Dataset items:
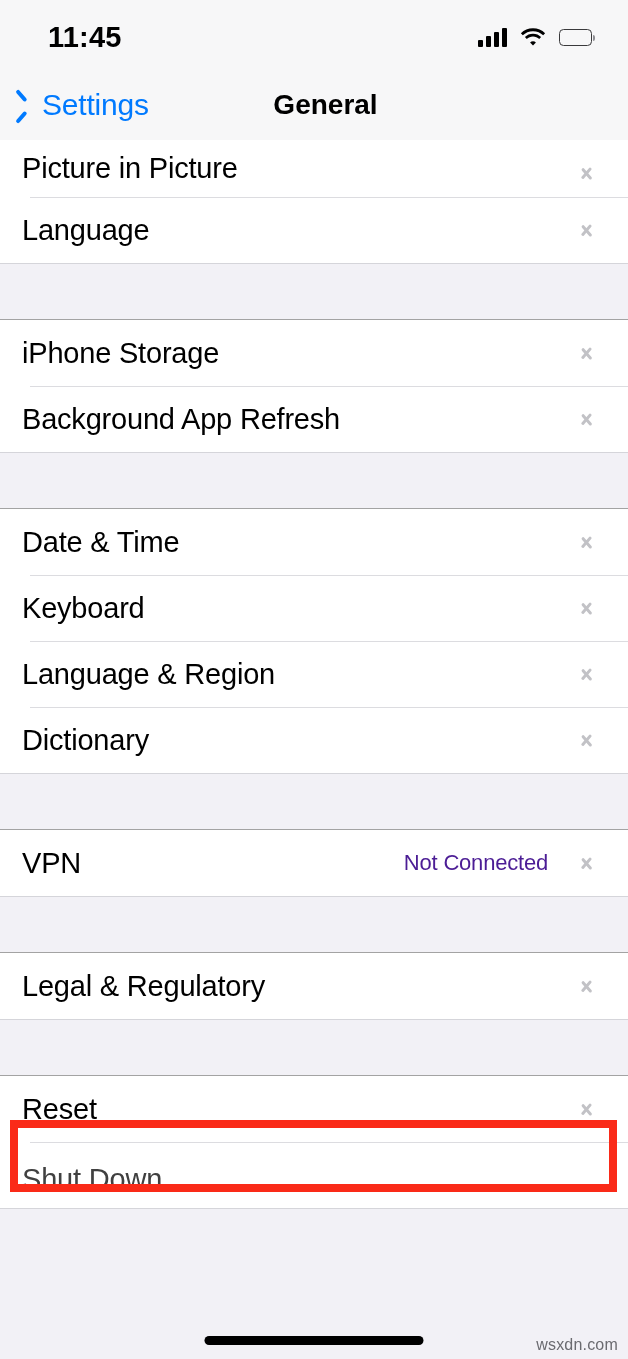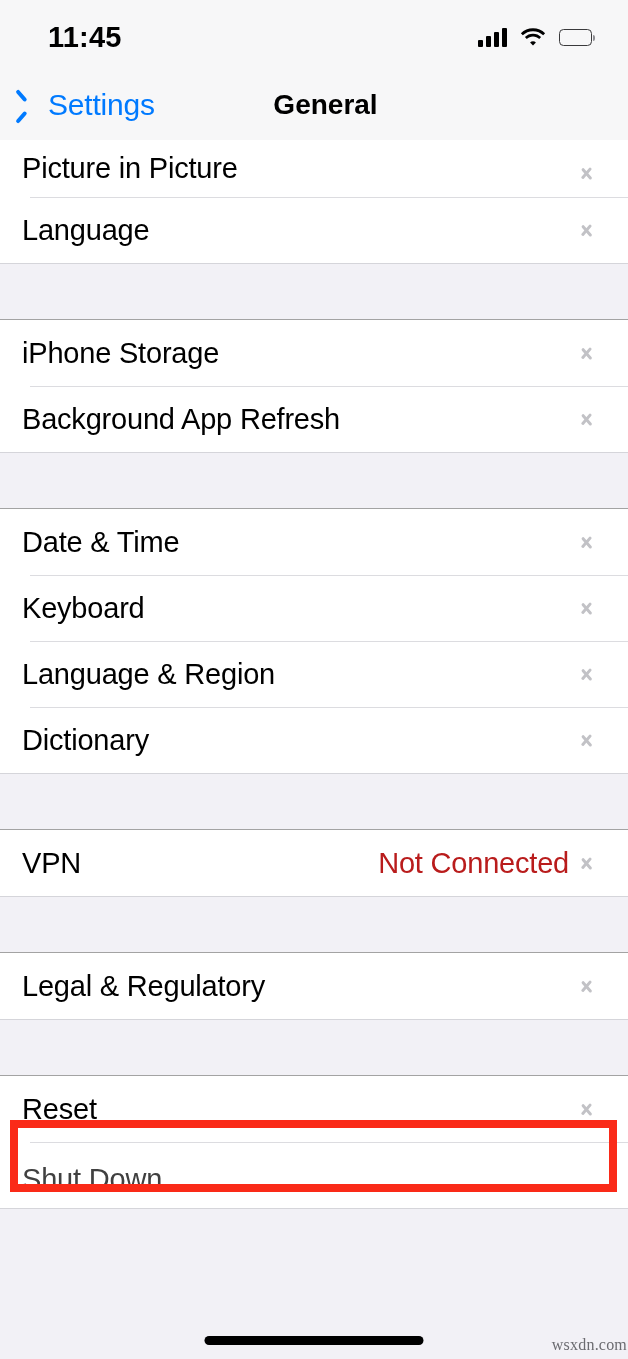--- a/index.html
+++ b/index.html
@@ -52,7 +52,7 @@
     display:flex; align-items:center;
   }
   .nav-back {
-    display:flex; align-items:center; gap:11px;
+    display:flex; align-items:center; gap:5px;
     padding-left:22px; cursor:pointer;
   }
   .chev-back {

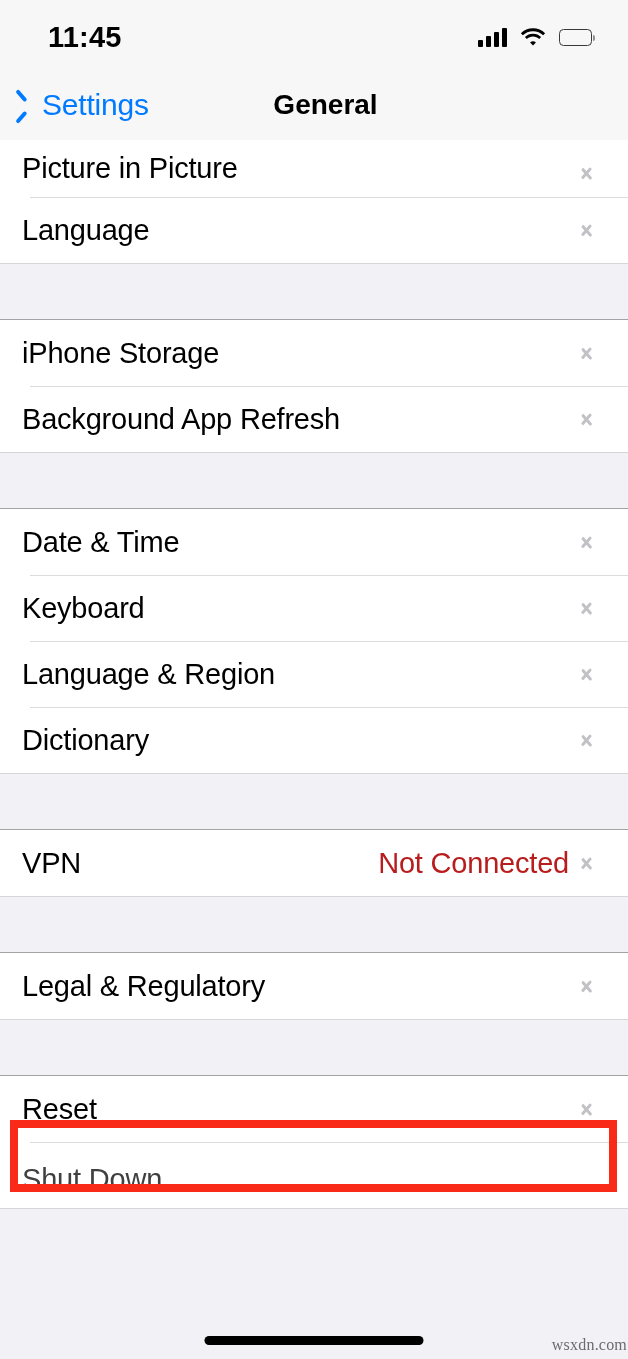--- a/index.html
+++ b/index.html
@@ -99,7 +99,7 @@
   }
   .row-label { font-size:29px; color:#000; letter-spacing:-0.2px; flex:1; }
   .row-label.link { color:#404040;margin-top:8px; }
-  .row-value { font-size:29px; color:#b91c1c; letter-spacing:-0.2px; margin-right:12px; }
+  .row-value { font-size:22px; color:#4c1d95; letter-spacing:-0.2px; margin-right:33px; }
 
   .chev { width:13px; height:24px; position:relative; flex:none; margin-right:10px; }
   .chev::before, .chev::after{

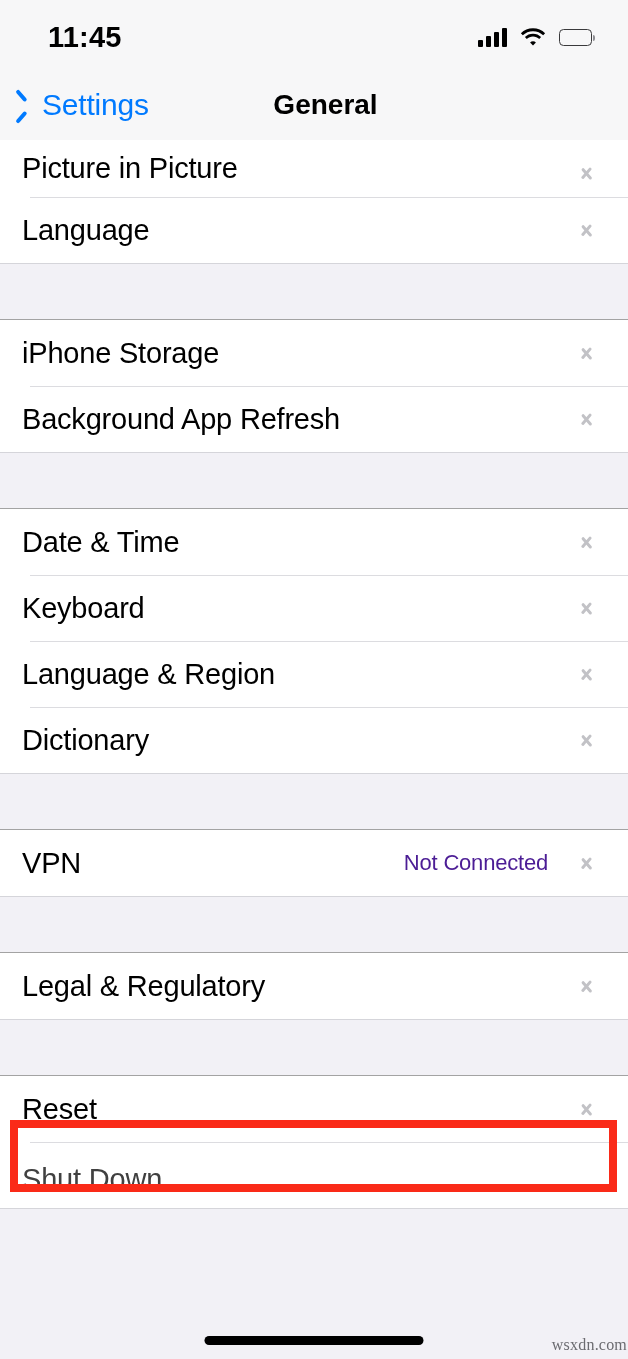--- a/index.html
+++ b/index.html
@@ -125,9 +125,9 @@
     background:#000; border-radius:5px;
   }
   .watermark {
-    position:absolute; right:1px; bottom:5px;
+    position:absolute; right:10px; bottom:5px;
     font-size:16px; color:#6b6b70;
-    font-family:Liberation Serif, serif;
+    font-family:Liberation Sans, sans-serif;
     letter-spacing:0.2px;
   }
 </style>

▸ Exercise instructions:
Could you retype every record exactly, leaving the pictures out?

▸ Response:
--- a/index.html
+++ b/index.html
@@ -52,7 +52,7 @@
     display:flex; align-items:center;
   }
   .nav-back {
-    display:flex; align-items:center; gap:11px;
+    display:flex; align-items:center; gap:5px;
     padding-left:22px; cursor:pointer;
   }
   .chev-back {

--- a/index.html
+++ b/index.html
@@ -99,7 +99,7 @@
   }
   .row-label { font-size:29px; color:#000; letter-spacing:-0.2px; flex:1; }
   .row-label.link { color:#404040;margin-top:8px; }
-  .row-value { font-size:29px; color:#b91c1c; letter-spacing:-0.2px; margin-right:12px; }
+  .row-value { font-size:22px; color:#4c1d95; letter-spacing:-0.2px; margin-right:33px; }
 
   .chev { width:13px; height:24px; position:relative; flex:none; margin-right:10px; }
   .chev::before, .chev::after{

--- a/index.html
+++ b/index.html
@@ -125,9 +125,9 @@
     background:#000; border-radius:5px;
   }
   .watermark {
-    position:absolute; right:1px; bottom:5px;
+    position:absolute; right:10px; bottom:5px;
     font-size:16px; color:#6b6b70;
-    font-family:Liberation Serif, serif;
+    font-family:Liberation Sans, sans-serif;
     letter-spacing:0.2px;
   }
 </style>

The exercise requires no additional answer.